A generative art piece using LiveData - the position of the International Space Station (ISS) provided by ISS Tracker, for generating graphics in Processing.
produced by: Sarah Song
Concept and background research
One of my current research interests is about Iridology, so I came up with an idea quickly about generative iris using noise/random function. In week 9, the "Tracking the International Space Station" sketch gave me a new thought on data streaming. Therefore, I decided to create my blue-sky projects by combining the real-time data with parameters together to generate graphics.
We see things through our eyes and the International Space Station (ISS), as another "eye" in space, give us a unique perspective when gazing upon the Earth.

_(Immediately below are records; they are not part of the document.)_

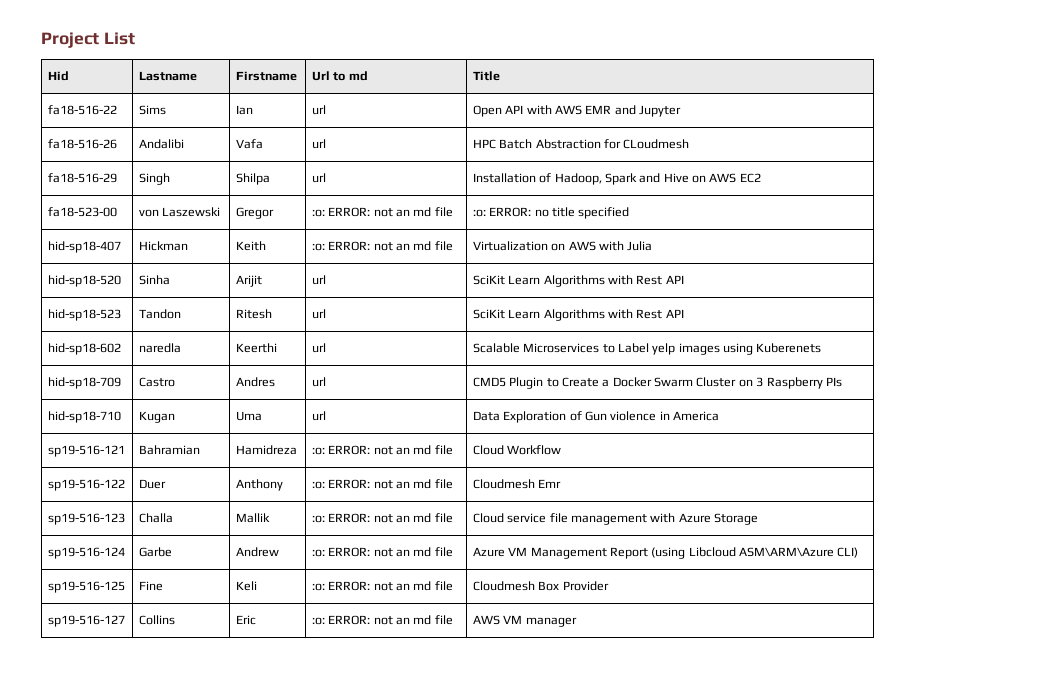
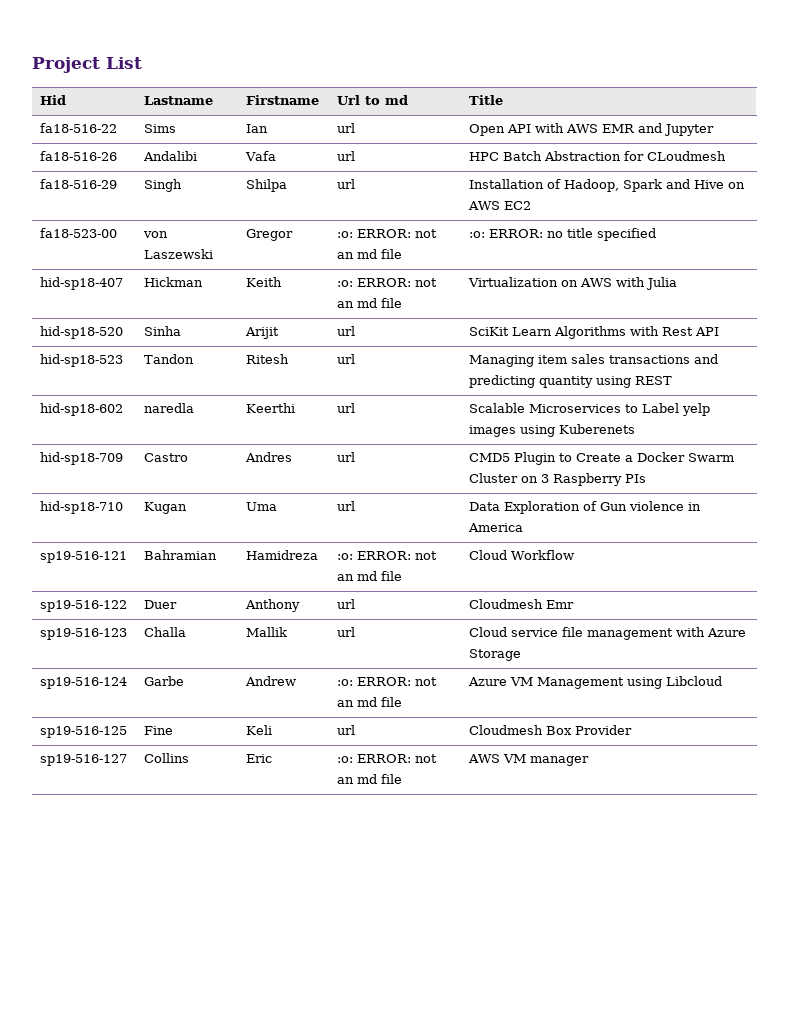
[472,309,684,321] SciKit Learn Algorithms with Rest API -> [469,354,719,367] [469,375,673,388] Managing item sales transactions and predicting quantity using REST
[311,479,453,489] :o: ERROR: not an md file -> [337,599,356,609] url
[311,513,453,523] :o: ERROR: not an md file -> [337,627,356,637] url
[609,547,686,559] Report (using -> [627,677,663,689] using
[739,547,859,558] ASM\ARM\Azure CLI) -> (723, 681) none
[311,581,453,591] :o: ERROR: not an md file -> [337,725,356,735] url

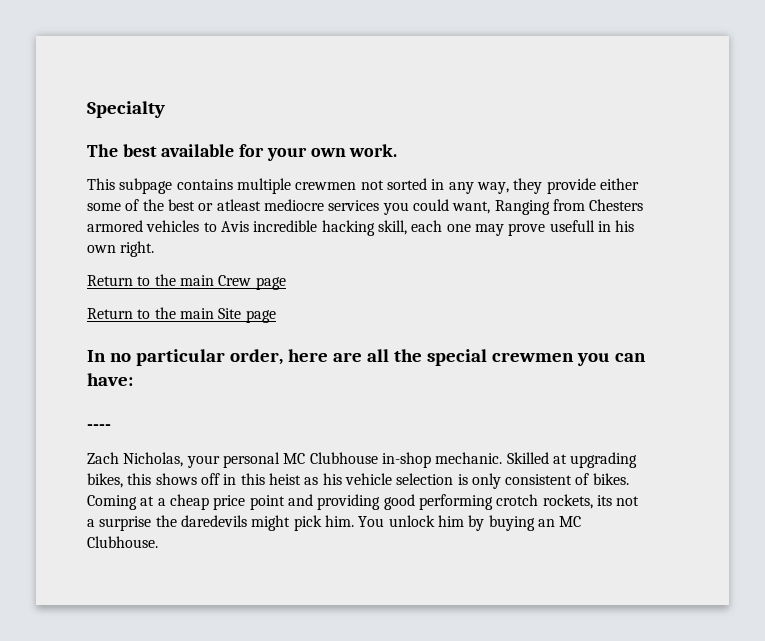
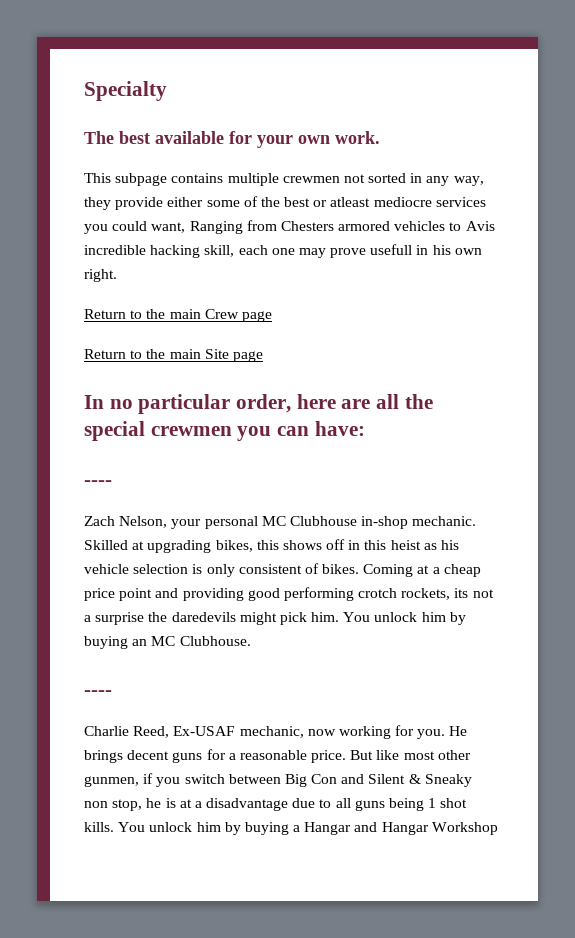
[123,452,184,467] Nicholas, -> [119,516,168,528] Nelson,
(158, 542) none -> [84,690,112,696] [84,725,468,739] [84,749,471,763] [84,773,472,787] [84,798,468,811] [84,822,498,835] // ---- // Charlie Reed, Ex-USAF mechanic, now working for you. He brings decent guns for a reasonable price. But like most other gunmen, if you switch between Big Con and Silent & Sneaky non stop, he is at a disadvantage due to all guns being 1 shot kills. You unlock him by buying a Hangar and Hangar Workshop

Amazing inspirational pictures from Marc Quinn's Iris project and internet:
Everybody can access the International Space Stations current location from the ISSTracker web API (here is the URL), so I took the longitude and latitude data from their JSON object in real time.
I created a class called Muscle, which can imitate both radial and circular muscles in iris. It is quite challenging for me to create a custom shape that can sort of simulating the organic form from nature. Luckily, there are lots of useful technical support from the internet(see references). I chose to use curveVertex function, sine function and cosine function to draw my muscle by using this algorithm:
// this noise value will make the coordinates change in time
rad = scale*noise(i, t);
// the coordinates are controlled by the absolute value of latitude(0-52)
// I mapped the value to range 100% - 95%, (just scale it a little bit)
x = rad*cos(radians(ang))*map(abs(latitude), 0, 52, 1, 0.95);
y = rad*sin(radians(ang))*map(abs(latitude), 0, 52, 1, 0.95);
// the transparency is controlled by the absolute value of longitude, alpha value will change from 75-255
There are several arguments in my muscle constructor which allow me to make a variety of muscles using the same constructor. And I just wrote two functions 'display()' and 'update()' for my muscle class, and that enough for the visuals.
In this piece, I set the frameRate to 0.5, which means it will update one frame every two seconds. The reason behind is my program will result in a crash because I made too many requests. However, I would like to have more natural and fluent changes for my eye. This will be the next stage for THE EYE.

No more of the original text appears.